From The Washington Post

Reviewed by Ross Gelbspan

Contemporary capitalism and a habitable planet cannot coexist. That is the core message of The Bridge at the Edge of the World, by J. "Gus" Speth, a prominent environmentalist who, in this book, has turned sharply critical of the U.S. environmental movement.

Speth is dean of environmental studies at Yale, a founder of two major environmental groups (the Natural Resources Defense Council and the World Resources Institute), former chairman of the President's Council on Environmental Quality (under Jimmy Carter) and a former head of the U.N. Development Program. So part of his thesis is expected: Climate change is only the leading edge of a potential cascade of ecological disasters.

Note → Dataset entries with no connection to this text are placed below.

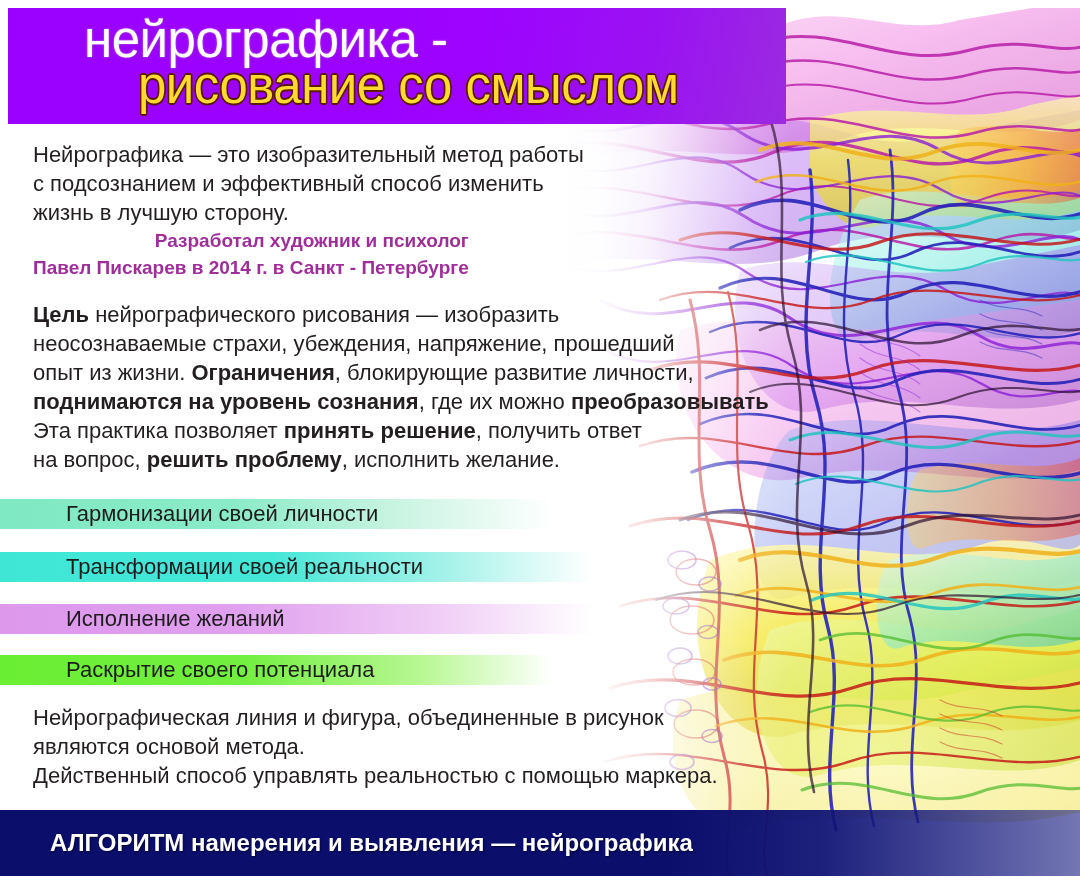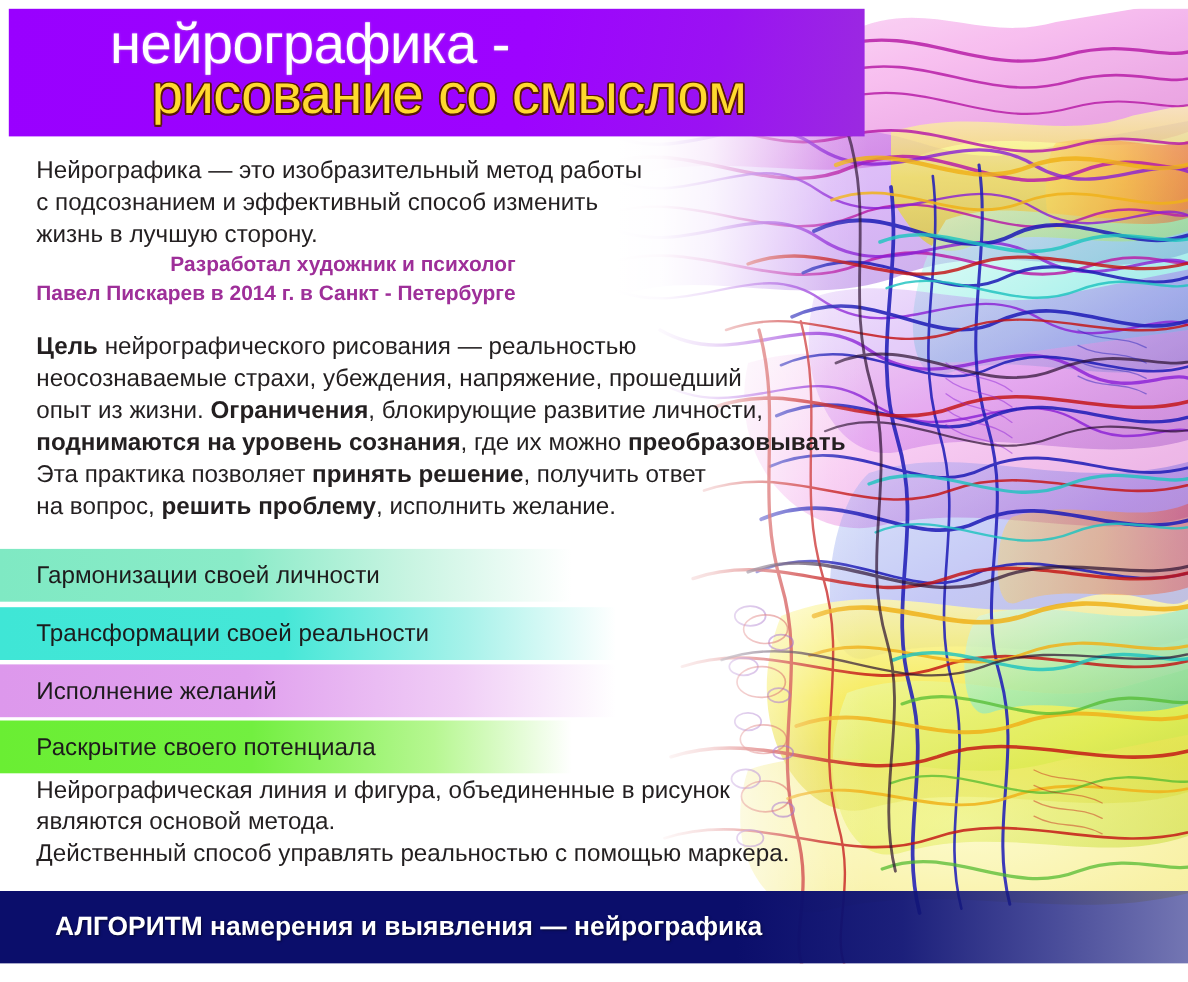"нейрографика -" #title-1 { left: 92px -> 76px }
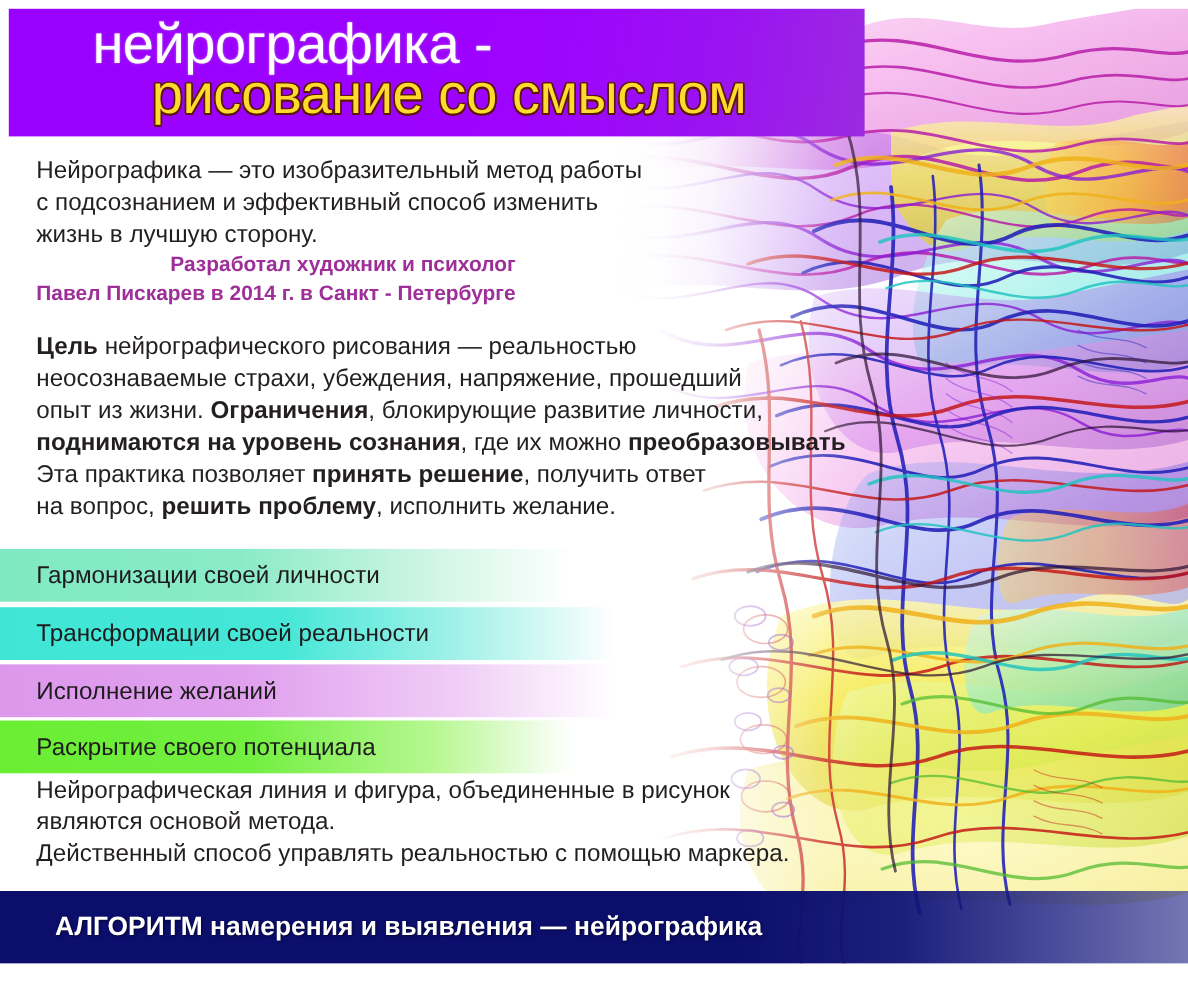"нейрографического рисования —" span { text: реальностью -> изобразить }
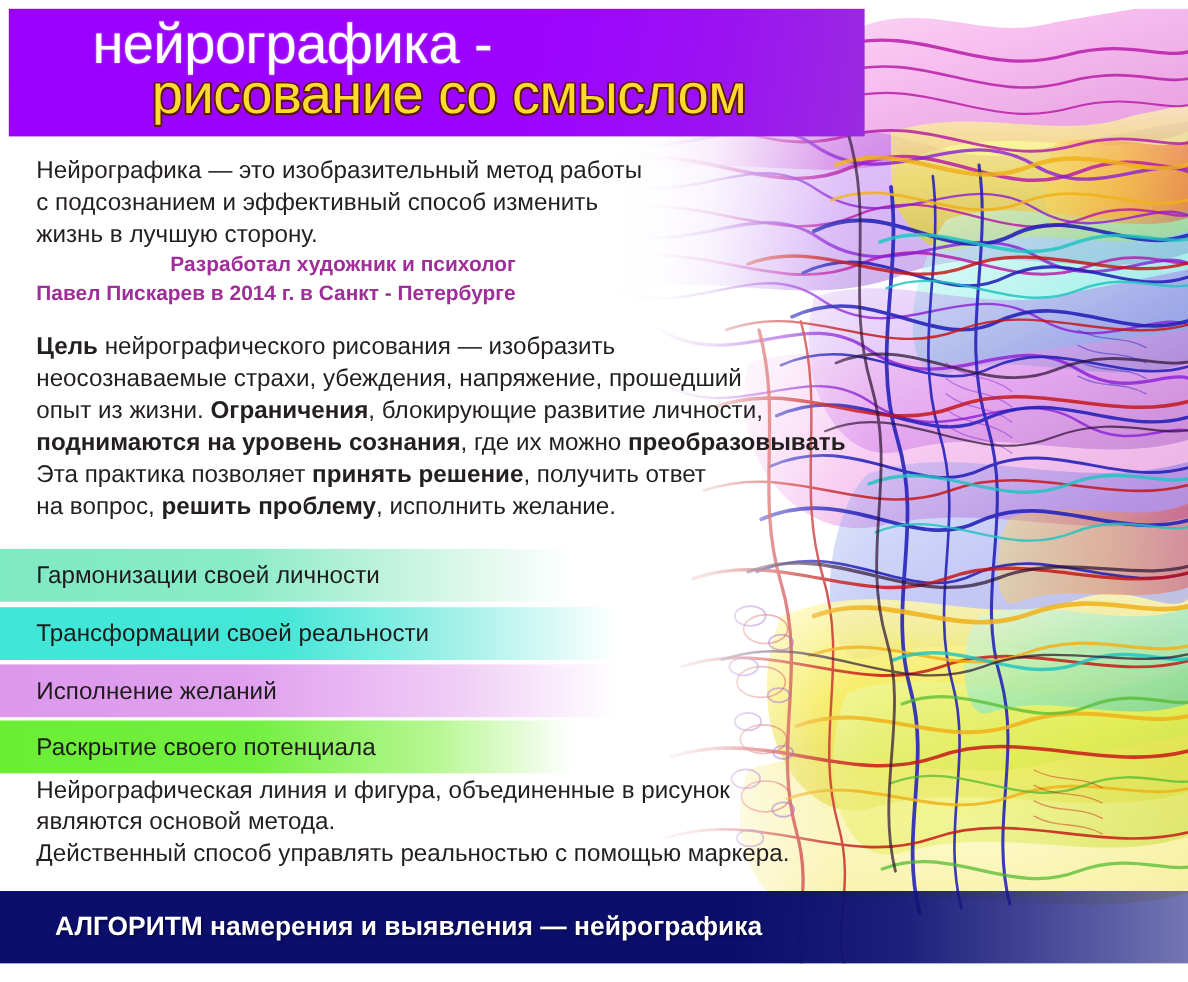"Гармонизации своей личности" .bar { height: 48px -> 30px; padding-left: none -> 33px }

"Half the world's tropical and temperate forests are gone," he writes. "About half the wetlands . . . are gone. An estimated 90 percent of large predator fish are gone. . . . Twenty percent of the corals are gone. . . . Species are disappearing at rates about a thousand times faster than normal. . . . Persistent toxic chemicals can now be found by the dozens in . . . every one of us."

One might assume, given this setup, that Speth would argue for a revitalization of the environmental movement. He does not. Environmentalism, in his view, is almost as compromised as the planet itself. Speth faults the movement for using market incentives to achieve environmental ends and for the deception that sufficient change can come from engaging the corporate sector and working "within the system" and not enlisting the support of other activist constituencies.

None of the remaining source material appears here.